Cerebral amyloid angiopathy-related inflammation (CAA-RI), which presents with acute or subacute cognitive or functional decline, focal or multifocal neurologic deficits, new onset of seizures, or a combination of seizures and neurologic deficits, shares clinical and radiologic similarities with posterior reversible encephalopathy syndrome (PRES). Differential diagnosis is critical because the treatment principle for these 2 conditions differs greatly. Here, we present a case of PRES-like CAA-RI and the strategy used to discriminate between the 2 conditions.
A patient with probable CAA-RI was first thought to suffer from PRES. Initial high-dose methylprednisolone therapy caused rapid improvement of the neurologic symptoms but abrupt discontinuation of corticosteroids resulted in clinical relapse and deterioration. Subsequent reinitiation of high-dose methylprednisolone followed by tapering off of oral prednisone led to clinical and radiologic recovery at the 3-month follow-up.
We suggest that in cases where it is difficult to distinguish between CAA-RI and PRES solely based on magnetic resonance imaging, a good response to corticosteroids and an apolipoprotein E (ApoE) ε4/ε4 genotype are critical for establishing a diagnosis of CAA-RI. If there is clinical deterioration, sudden withdrawal of high-dose corticosteroid during the active phase of CAA-RI should be avoided.
Cerebral amyloid angiopathy-related inflammation (CAA-RI) was previously classified as a rare autoimmune encephalopathy subtype of cerebral amyloid angiopathy (CAA) that presents with acute or subacute cognitive or functional decline, focal or multifocal neurologic deficits, new onset of seizures, or a combination of seizures and neurologic deficits.
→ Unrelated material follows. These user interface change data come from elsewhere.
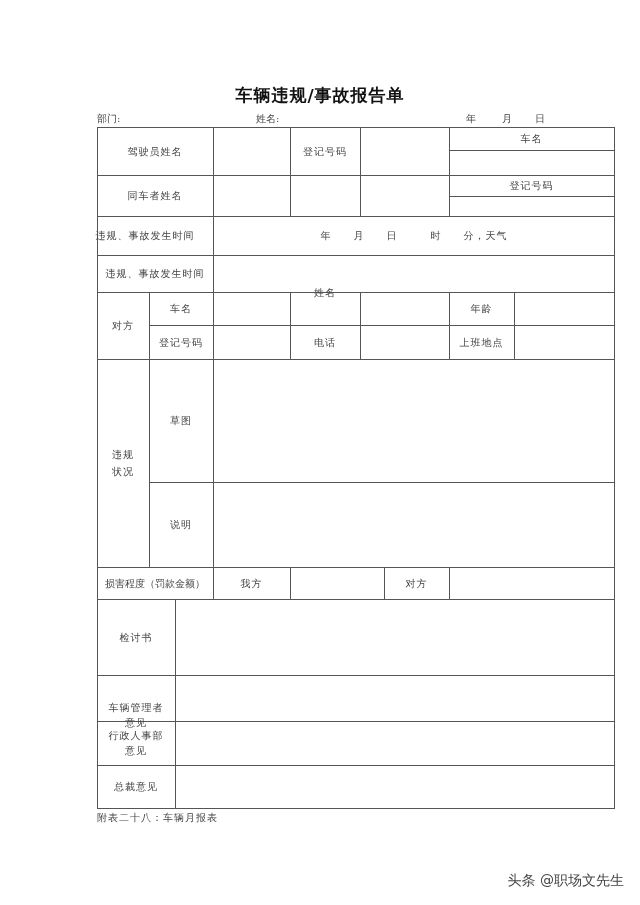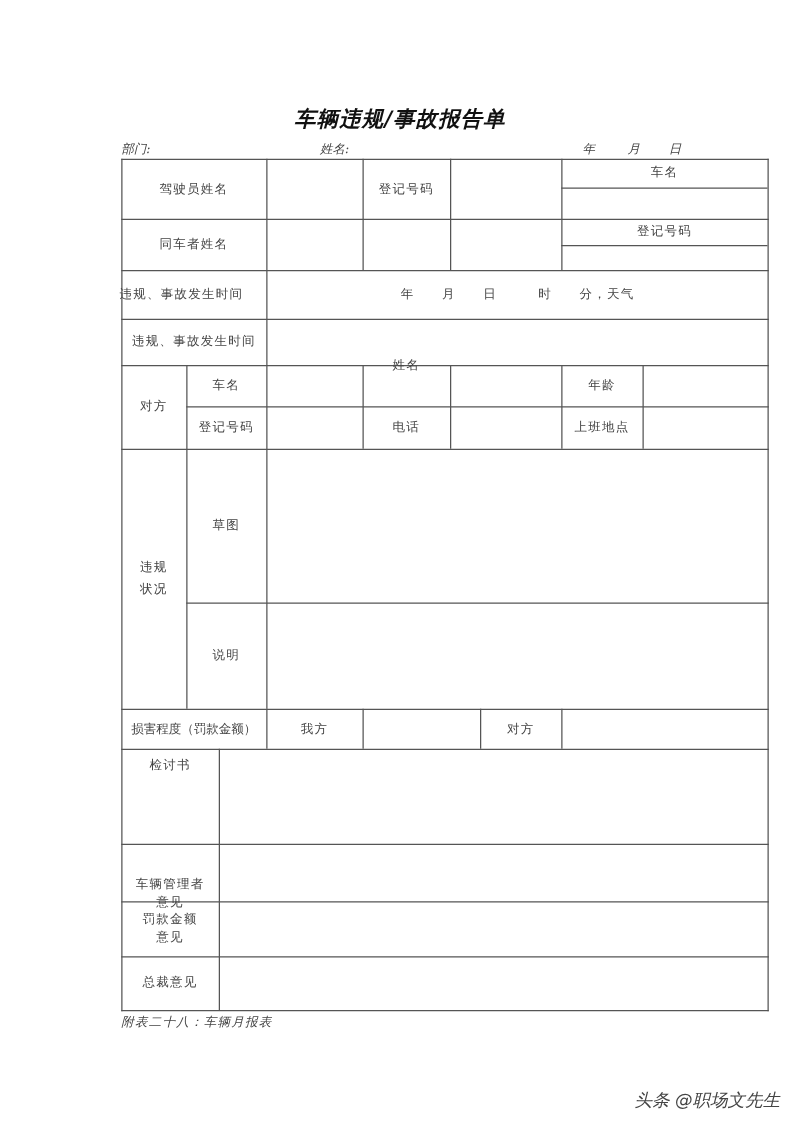--- a/index.html
+++ b/index.html
@@ -5,7 +5,7 @@
   html, body { margin:0; padding:0; background:#ffffff; }
   body { width:640px; height:905px; position:relative; overflow:hidden;
          font-family:"DejaVu Serif", "Liberation Serif", serif; color:#333; }
-  .abs { position:absolute;font-style:italic; }
+  .abs { position:absolute; }
   .title { left:0; width:640px; top:84px; text-align:center; font-size:17px; font-weight:bold; color:#111; letter-spacing:1px; }
   .meta { font-size:10px; color:#444; top:112px; }
   .line { position:absolute; background:#555; }

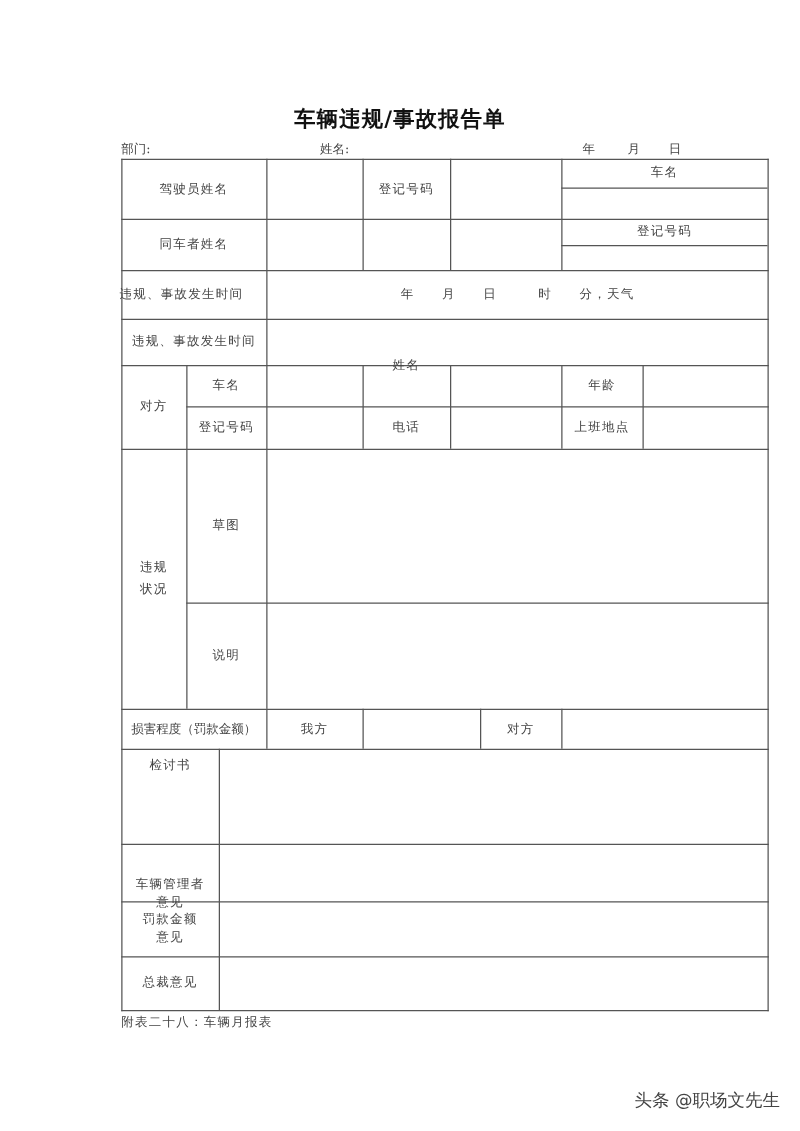--- a/index.html
+++ b/index.html
@@ -120,7 +120,7 @@
   <div class="cell" style="left:384px;top:567px;width:65px;height:32px">对方</div>
   <div class="cell" style="left:450px;top:568px;width:164px;height:31px"></div>
 
-  <div class="cell" style="left:97px;top:574px;width:78px;height:76px">检讨书</div>
+  <div class="cell" style="left:97px;top:599px;width:78px;height:76px">检讨书</div>
   <div class="cell" style="left:176px;top:600px;width:438px;height:75px"></div>
 
   <div class="cell" style="left:97px;top:692px;width:78px;height:46px;flex-direction:column;line-height:1.5">

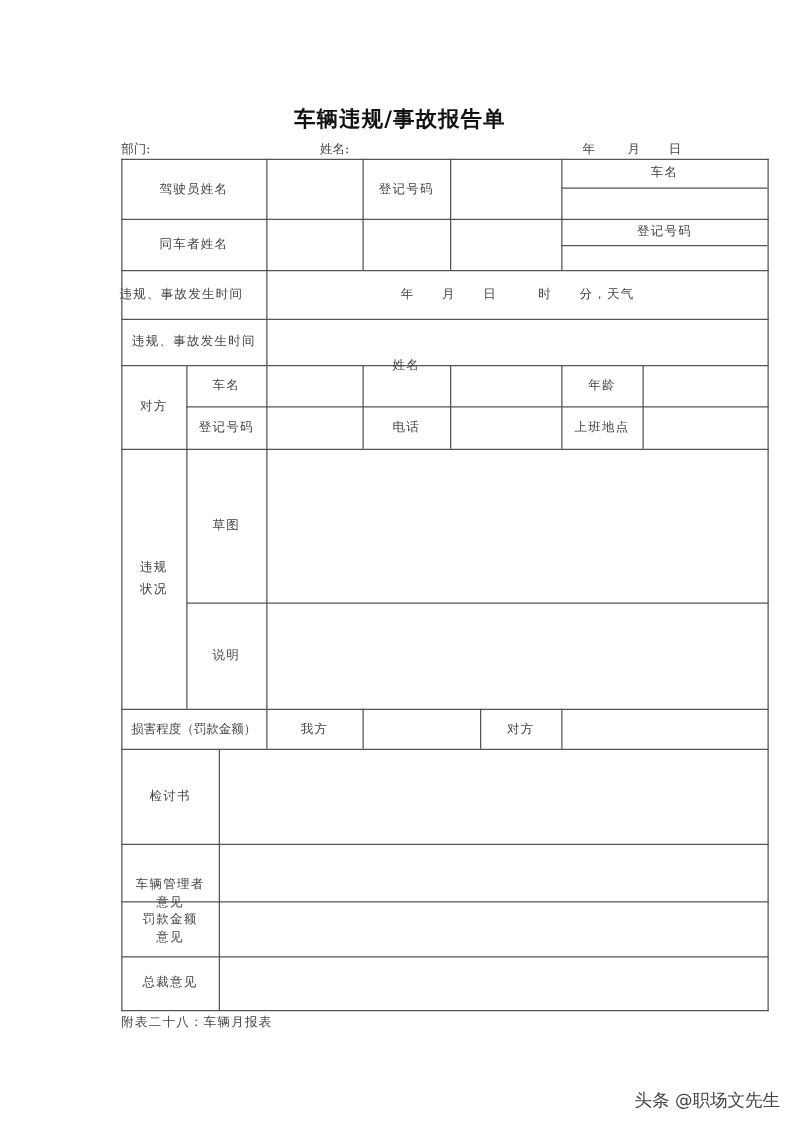--- a/index.html
+++ b/index.html
@@ -130,7 +130,7 @@
   <div class="cell" style="left:176px;top:676px;width:438px;height:45px"></div>
 
   <div class="cell" style="left:97px;top:721px;width:78px;height:44px;flex-direction:column;line-height:1.5">
-    <span>罚款金额</span>
+    <span>行政人事部</span>
     <span>意见</span>
   </div>
   <div class="cell" style="left:176px;top:722px;width:438px;height:43px"></div>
These neurologic symptoms are correlated with white matter vasogenic edema, cerebral microbleeds (CMBs), and cortical superficial siderosis . However, current evidence indicates that CAA-RI is an autoimmune encephalopathy linked to increased anti-amyloid beta (Aβ) antibodies in the cerebrospinal fluid (CSF) of patients with cerebral amyloid deposition, which is not strictly and solely related to a subtype CAA but also to Alzheimer disease, with and without confirmed CAA co-pathology . A diagnosis of definite CAA-RI requires histopathologic confirmation; however, recent clinico-radiologic criteria  and detection of anti-Aβ autoantibodies in CSF  have improved the diagnostic capacity and obviated the need for an invasive brain biopsy.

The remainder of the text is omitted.